Terapi okupasional terutama ditujukan untuk memperkuat dan memperbaiki
fungsi ekstremitas atas, mempertahankan kemampuan aktivitas hidup sehari-
hari/ activities of daily living (ADL). Pembentukan kontraktur harus dicegah
seoptimal mungkin. Penggunaan alat bantu disesuaikan dengan profesi dan
harapan pasien.
Penelitian prospektif selama 3 tahun menunjukkan bahwa suatu program
rehabilitasi yang terpadu (hidroterapi, elektroterapi, psikoterapi,
penatalaksanaan gangguan kandung kemih dan saluran cerna) meningkatkan
secara signifikan nilai status fungsional pada penderita cedera medula spinalis.
1. Fisioterapi :
a) Stretching exercise sendi yang kaku untuk mencegah kontraktur
b) Strengthening exercise untuk melatih kekuatan otot dan mencegah
atropi otot-otot
c) Positioning dan turning (rubah posisi tiap 2 jam) untuk cegah
ulkus dekubitus
d) ROM exercise aktif dan pasif
2. Terapi wicara : tidak ada
3. Okupasi terapi : melatih keterampilan dalam
melakukan aktivitas sehari-hari
4. Sosiomedik :
a) Motivasi dan edukasi keluarga tentang penyakit penderita
b) Motivasi dan edukasi keluarga untuk membantu dan merawat
penderita dengan selalu berusaha menjalankan program di RS dan
Home program
5. Psikologi : Psikoterapi suportif untuk
mengurangi kecemasan keluarga
D. PROGNOSIS
Sebuah penelitian prospektif selama 27 tahun menunjukkan bahwa rata-rata
harapan hidup pasien cedera medula spinalis lebih rendah dibanding populasi
normal. Penurunan rata-rata lama harapan hidup sesuai dengan beratnya
cedera. Penyebab kematian utama adalah komplikasi disabilitas neurologik
yaitu : pneumonia, emboli paru, septikemia, dan gagal ginjal.
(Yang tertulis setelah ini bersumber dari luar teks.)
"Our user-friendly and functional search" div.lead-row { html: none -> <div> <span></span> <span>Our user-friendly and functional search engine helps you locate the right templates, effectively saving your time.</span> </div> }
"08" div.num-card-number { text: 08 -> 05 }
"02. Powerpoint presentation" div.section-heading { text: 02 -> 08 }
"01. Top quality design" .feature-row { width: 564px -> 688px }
Penelitian Muslumanoglu dkk terhadap 55 pasien cedera medula spinalis
traumatik (37 pasien dengan lesi inkomplet) selama 12 bulan menunjukkan
bahwa pasien dengan cedera medula spinalis inkomplet akan mendapatkan
perbaikan motorik, sensorik, dan fungsional yang bermakna dalam 12 bulan
pertama.
Penelitian Bhatoe dilakukan terhadap 17 penderita medula spinalis tanpa
kelainan radiologik (5 menderita Central Cord Syndrome). Sebagian besar
menunjukkan hipo/isointens pada T1 dan hiperintens pada T2,
mengindikasikan adanya edema. Seluruh pasien dikelola secara konservatif,
dengan hasil: 1 orang meninggal dunia, 15 orang mengalami perbaikan, dan 1
orang tetraplegia.
DAFTAR PUSTAKA
Baskin DS. Spinal Cord Injury : Neurology Trauma.WB Saunders : Philadelphia.
1996. P. 276-296
Mardjono, Mahar DR.Prof., Sidharta, Priguna DR.Prof. 2003. Neurologi Klinis
Dasar. Jakarta : Dian Rakyat. Hal : 20 – 27, 35, 85.
Price SA,Wilson LM. Patofisiologi : konsep klinis proses-proses penyakit.
vol.2. ed.6. cet.1. Jakarta : EGC; 2006. p.1177-1180
Pinzon S. Mielopati Servikal Traumatika : Telaah Pustaka Terkini. Cermin Dunia
Kedokteran.2006. Ed. 154. h.39-42
Sidharta, Priguna M.D. Ph.D. 1999. Tata Pemeriksaan Klinis Dalam
Neurologi. Hal : 115 – 131, 434 – 443.